▸ **Exercise requirements**:
Copy the data that follows exactly. Include no pictures.

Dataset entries
=== Begin Enclosure ===

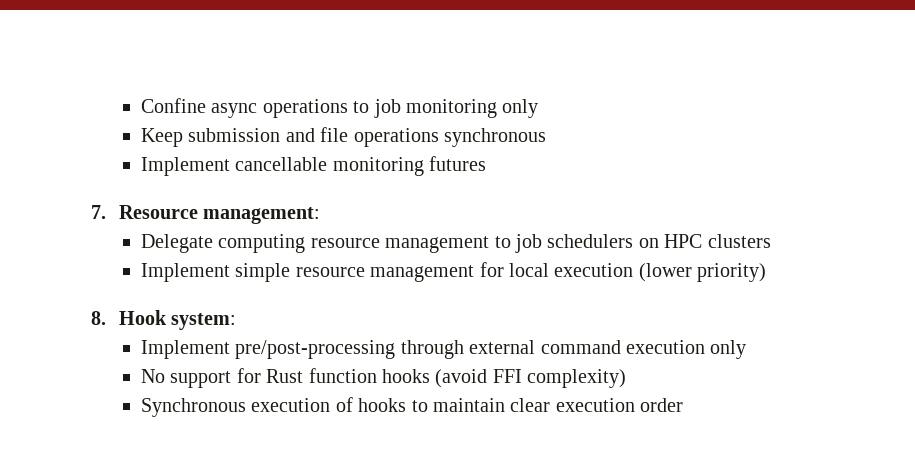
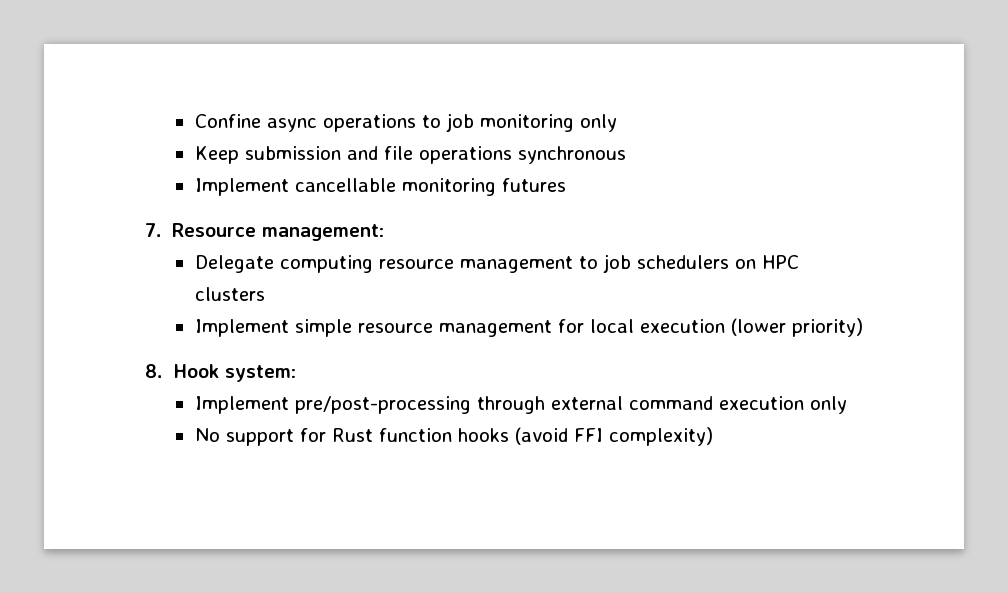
- Synchronous execution of hooks to maintain clear execution order

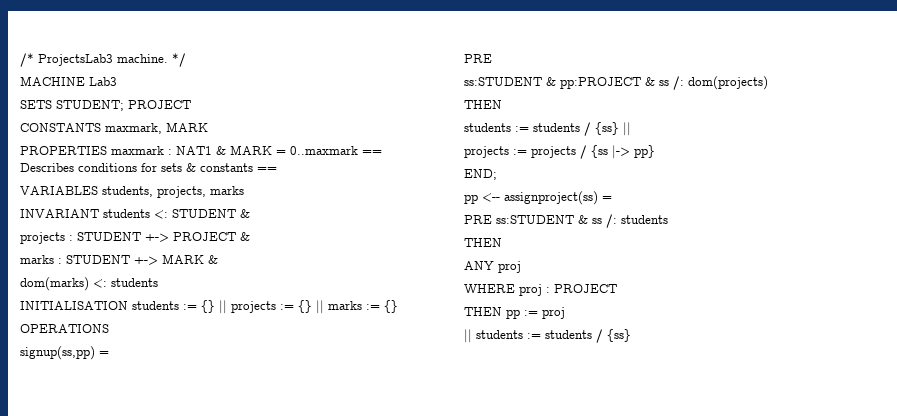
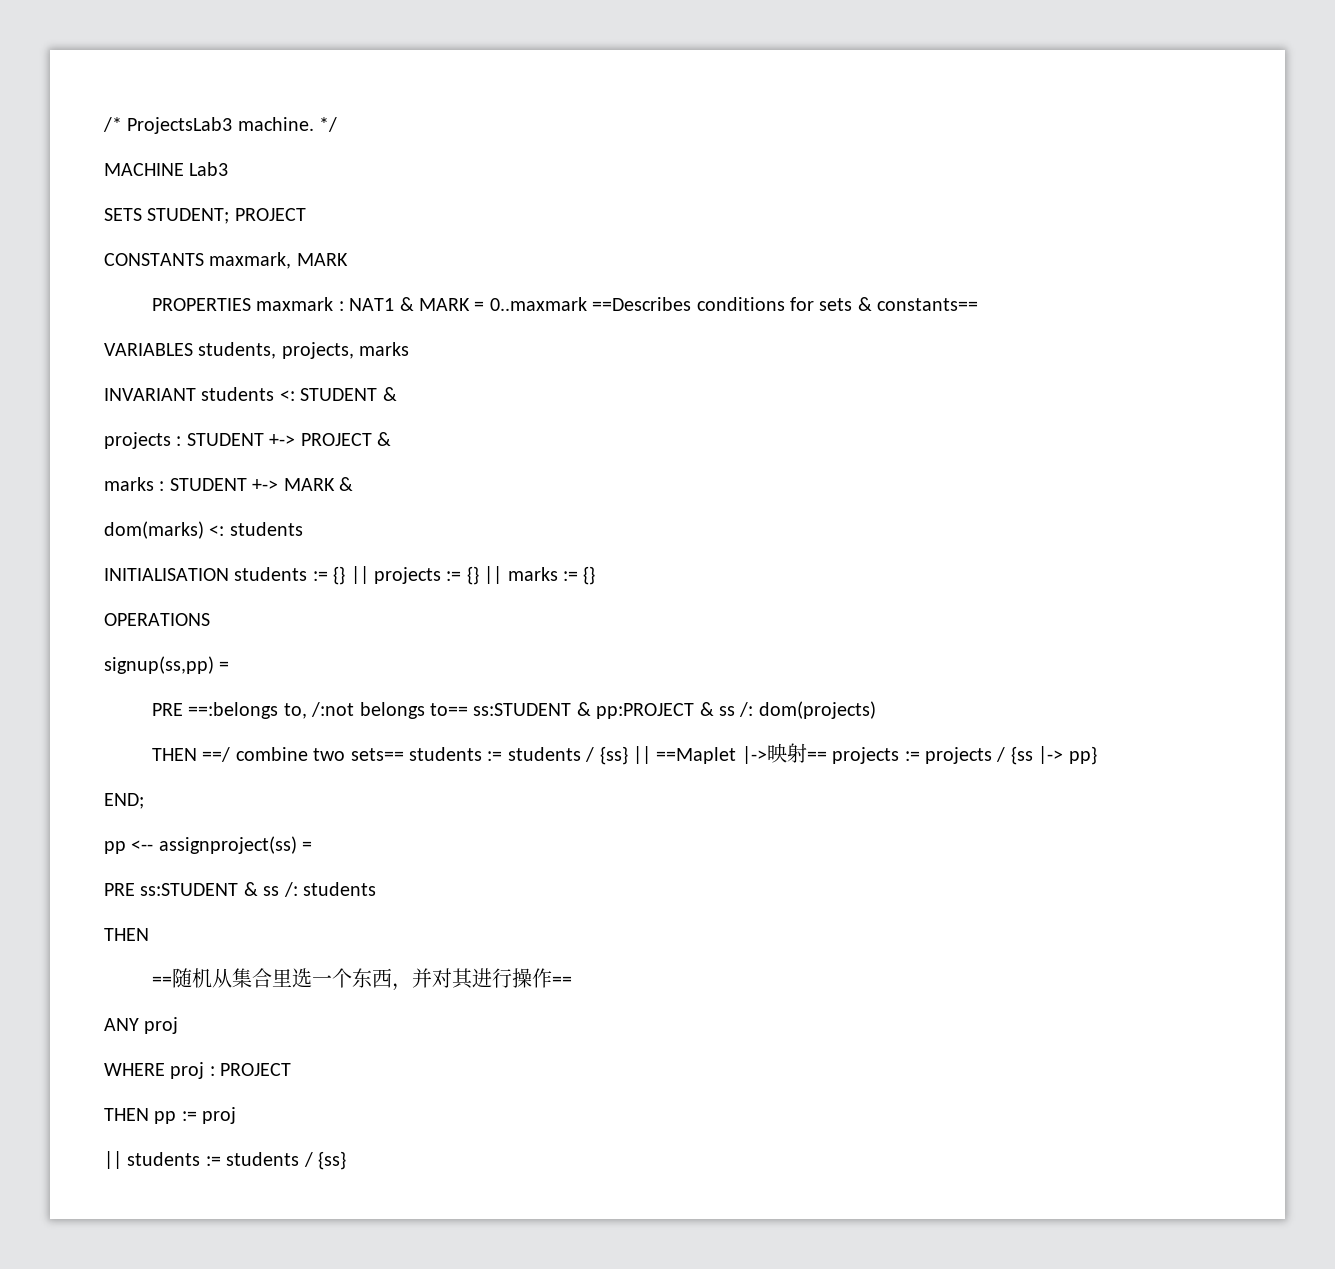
- PROPERTIES maxmark : NAT1 & MARK = 0..maxmark == Describes conditions for sets & constants ==
+ PROPERTIES maxmark : NAT1 & MARK = 0..maxmark ==Describes conditions for sets & constants==
  signup(ss,pp) =
- PRE
- ss:STUDENT & pp:PROJECT & ss /: dom(projects)
- THEN
- students := students / {ss} ||
- projects := projects / {ss |-> pp}
+ PRE ==:belongs to, /:not belongs to== ss:STUDENT & pp:PROJECT & ss /: dom(projects)
+ THEN ==/ combine two sets== students := students / {ss} || ==Maplet |->映射== projects := projects / {ss |-> pp}
+ ==随机从集合里选一个东西，并对其进行操作==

=== End Enclosure ===

▸ **Answer to the problem**:
- Synchronous execution of hooks to maintain clear execution order

- PROPERTIES maxmark : NAT1 & MARK = 0..maxmark == Describes conditions for sets & constants ==
+ PROPERTIES maxmark : NAT1 & MARK = 0..maxmark ==Describes conditions for sets & constants==
  signup(ss,pp) =
- PRE
- ss:STUDENT & pp:PROJECT & ss /: dom(projects)
- THEN
- students := students / {ss} ||
- projects := projects / {ss |-> pp}
+ PRE ==:belongs to, /:not belongs to== ss:STUDENT & pp:PROJECT & ss /: dom(projects)
+ THEN ==/ combine two sets== students := students / {ss} || ==Maplet |->映射== projects := projects / {ss |-> pp}
+ ==随机从集合里选一个东西，并对其进行操作==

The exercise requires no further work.